• Problem
Please set down, word for word, each line from the one containing "- testNamespace - If" through the final line of the records below, both included, and nothing else.
*** Opening of Records shown ***
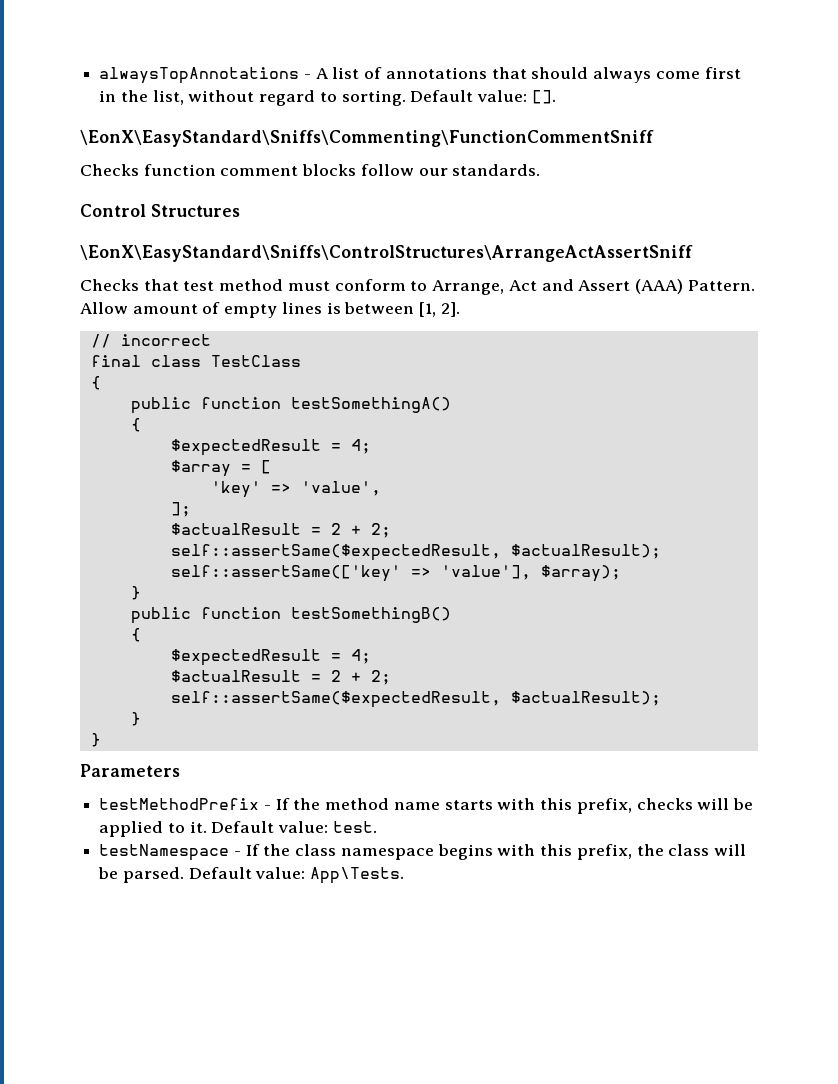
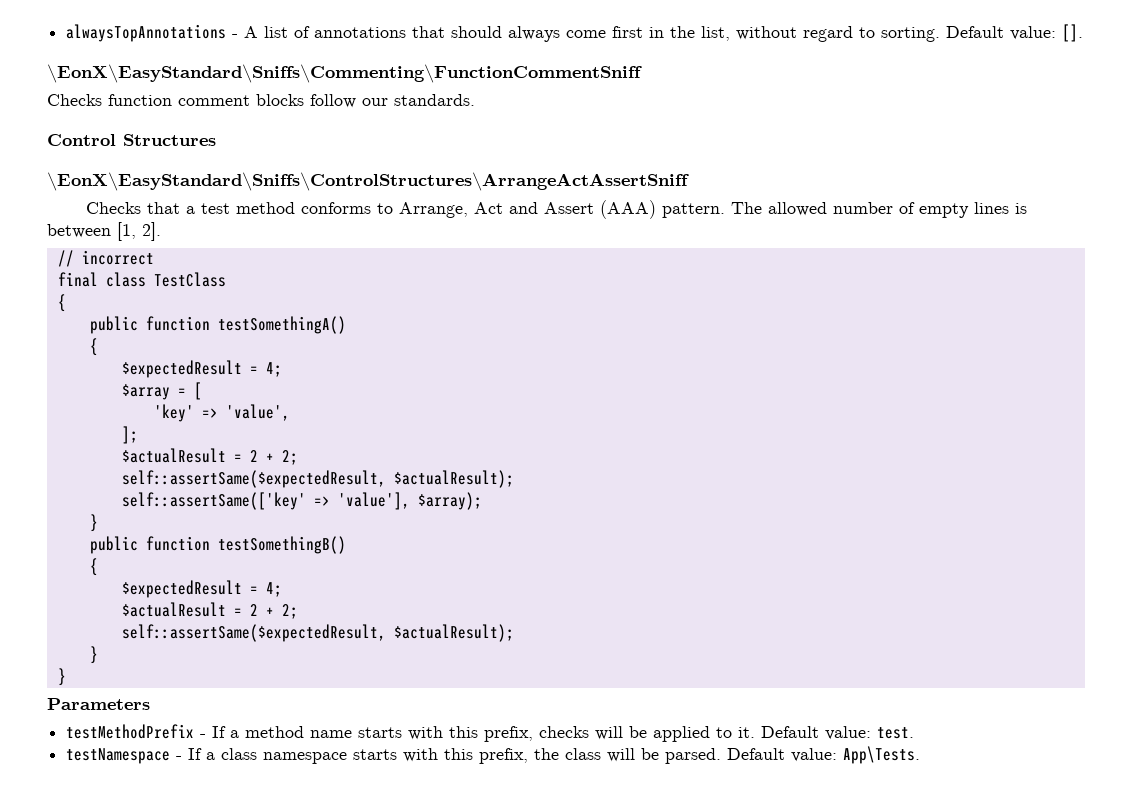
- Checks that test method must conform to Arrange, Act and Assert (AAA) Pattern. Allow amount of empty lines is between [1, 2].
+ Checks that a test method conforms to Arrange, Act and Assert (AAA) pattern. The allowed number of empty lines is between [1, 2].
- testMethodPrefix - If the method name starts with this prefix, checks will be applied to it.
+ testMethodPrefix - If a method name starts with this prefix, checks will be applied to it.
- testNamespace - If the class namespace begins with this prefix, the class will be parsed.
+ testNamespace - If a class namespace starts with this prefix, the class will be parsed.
*** Close of Records shown ***
• Solution for this exercise
- testNamespace - If the class namespace begins with this prefix, the class will be parsed.
+ testNamespace - If a class namespace starts with this prefix, the class will be parsed.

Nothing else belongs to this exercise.